Das ist natürlich so nicht ganz richtig.

 

Eingangs hatte ich etwas von Enzymen geschrieben, die im Mehl und Teig aktiv sind.

Diese Enzyme sind aber schon auf dem Getreidehalm aktiv.

haben wir einen kühlen, feuchten Sommer, sind die Enzyme aktiver, das Mehl ist feuchter,

und ab einem gewissen Punkt sinkt die Backfähigkeit des Mehles.

Ist das geschehen, müssen wir stärker säuern.

Um wieviel, ist zum eine Erfahrungssache, zum anderen kann man sich die Daten der Mühlen, wo wir unser Mehl beziehen, besorgen.

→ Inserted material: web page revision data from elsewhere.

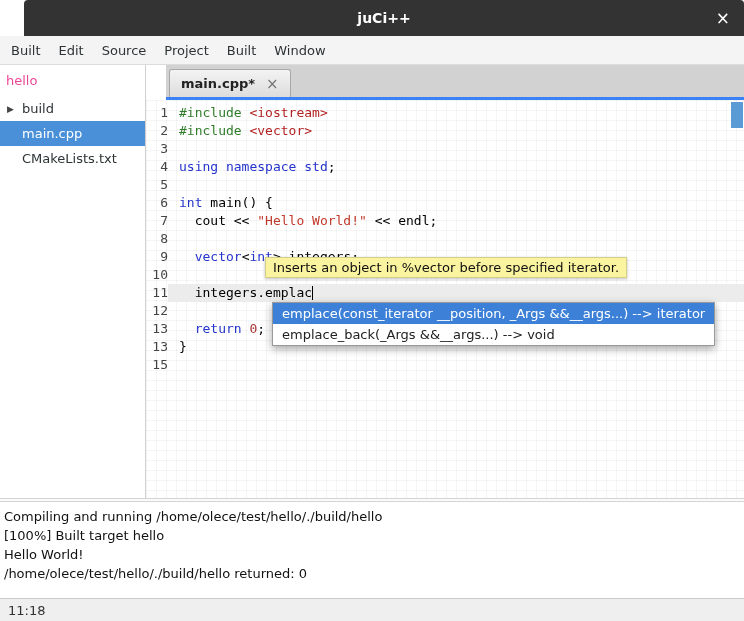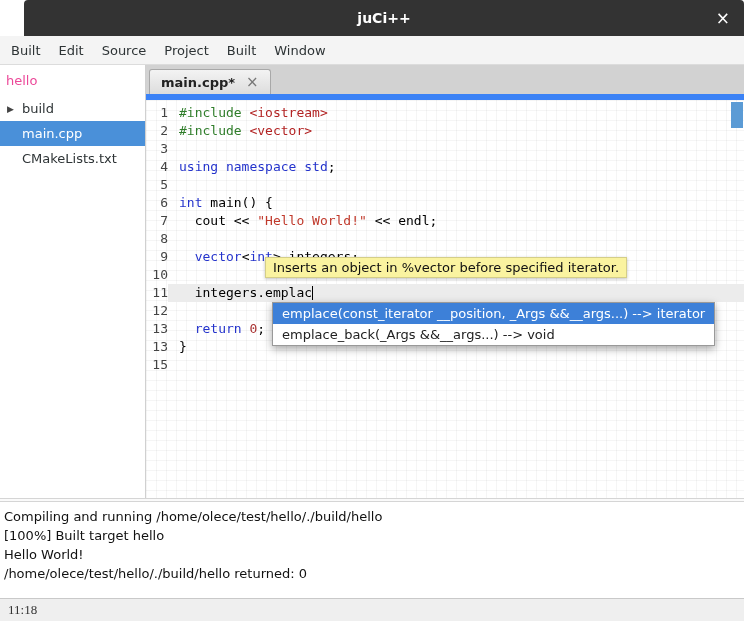--- a/index.html
+++ b/index.html
@@ -30,21 +30,21 @@
 
   
   .main{flex:1;display:flex;min-height:0;}
   .sidebar{width:146px;flex:none;background:#fff;border-right:1px solid #d0d0d0;padding-top:3px;font-size:13px;color:#2e3436;overflow:hidden;}
   .project-row{color:#ec4899;padding:5px 6px 8px 6px;}
   .tree-row{height:25px;display:flex;align-items:center;padding-left:22px;position:relative;}
   .tree-row .expander{position:absolute;left:7px;font-size:9px;color:#444;}
   .tree-row.selected{background:var(--selection-blue);color:#fff;}
 
   .editor-pane{flex:1;display:flex;flex-direction:column;min-width:0;}
-  .tabbar{height:35px;flex:none;background:#d2d2d2;border-bottom:6px solid #3b82f6;display:flex;align-items:stretch;padding:4px 0 0 3px;}
+  .tabbar{height:35px;flex:none;background:#d2d2d2;border-bottom:3px solid #3b82f6;display:flex;align-items:stretch;padding:4px 0 0 3px;margin-left:20px;}
   .tab{display:flex;align-items:center;gap:11px;padding:0 11px;background:linear-gradient(#f3f3f3,#dddddd);border:1px solid #a8a8a8;border-bottom:none;border-radius:3px 3px 0 0;font-size:13px;font-weight:bold;color:#222;}
   .tab .tab-close{color:#777;font-size:15px;font-weight:normal;}
 
   
   .editor{flex:1;position:relative;overflow:hidden;padding-top:4px;
     font-family:"DejaVu Sans Mono","Liberation Mono",monospace;font-size:13px;
     background-color:#fff;
     background-image:linear-gradient(rgba(0,0,0,0.04) 1px,transparent 1px),
                      linear-gradient(90deg,rgba(0,0,0,0.04) 1px,transparent 1px);
     background-size:10px 10px;}
@@ -68,21 +68,21 @@
     box-shadow:0 3px 8px rgba(0,0,0,0.35);font-family:"DejaVu Sans","Liberation Sans",sans-serif;
     font-size:13px;z-index:5;}
   .comp-row{padding:3px 9px;white-space:nowrap;color:#222;}
   .comp-row.selected{background:var(--completion-selected);color:#fff;}
 
   .vscrollbar{position:absolute;top:2px;right:1px;width:12px;height:26px;background:var(--scrollbar-blue);z-index:3;}
 
   
   .splitter{height:4px;flex:none;background:#fafafa;border-top:1px solid #d5d5d5;border-bottom:1px solid #d5d5d5;}
   .output{height:96px;flex:none;background:#fff;padding:5px 4px;font-size:13px;line-height:19px;color:#111;overflow:hidden;}
-  .statusbar{height:23px;flex:none;background:#efefef;border-top:1px solid #c9c9c9;display:flex;align-items:center;padding-left:8px;font-size:13px;color:#333;font-family:Liberation Serif, serif;}
+  .statusbar{height:23px;flex:none;background:#efefef;border-top:1px solid #c9c9c9;display:flex;align-items:center;padding-left:8px;font-size:13px;color:#333;}
 </style>
 </head>
 <body>
 
 <div class="window">
 
   <div class="titlebar">
     <div class="title">juCi++</div>
     <div class="close-btn">×</div>
   </div>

In den Testbäckereien der Mühlen werden jährlich Backversuche gemacht, um die Mehlqualität zu bestimmen. Das ist auch alles völlig normal, da sich die Mehlqualität

jährlich mit der neuen Ernte verändern kann.

 

Auch von der Größe (Verkehrsgewicht) des Brotes wird der Säuerungsgrad bestimmt.

Mache ich „ganz normale“ Brote für den Einzelhaushalt (500g, 1000g,. 1500g), kann ich

mit einer niedrigeren Säuerung arbeiten, als bei Broten für Großküchen, die dann später in Scheiben geschnitten werden.

Diese Brote haben nicht selten ein Gewicht von 3 – 5 Kg.

 

Der Säuerungsgrad ist auch vom Sauerteig selber abhängig.

Da es viele verschiedene Führungsarten gibt, sind auch die Ergebnisse unterschiedlich.

Führen wir den Sauerteig warm und weich = milder Geschmack

Führen wir den Sauerteig kalt und fest = herb-säuerlicher Geschmack

es gibt die klassische 3-Stufen-Führung, es gibt die Salz-Sauer-Führung, es gibt die Detmolder-Einstufenführung, es gibt die Berliner-Kurzsauer-Führung.

da diese Führungen unterschiedliche Bedingungen aufweisen, müssen wir auch das im Säuerungsgrad mit berücksichtigen.

 

 

6. Zusammenfassung

5 Gute Gründe für die Säuerung:

  1. weil wir im Roggenteig keine Klebergerüst haben
  2. weil wir den Geschmack lieben
  3. weil wir die Enzymtätigkeit bremsen wollen
  4. weil wir die Hefe brauchen
  5. weil wir das Roggenmehl backfähig machen wollen.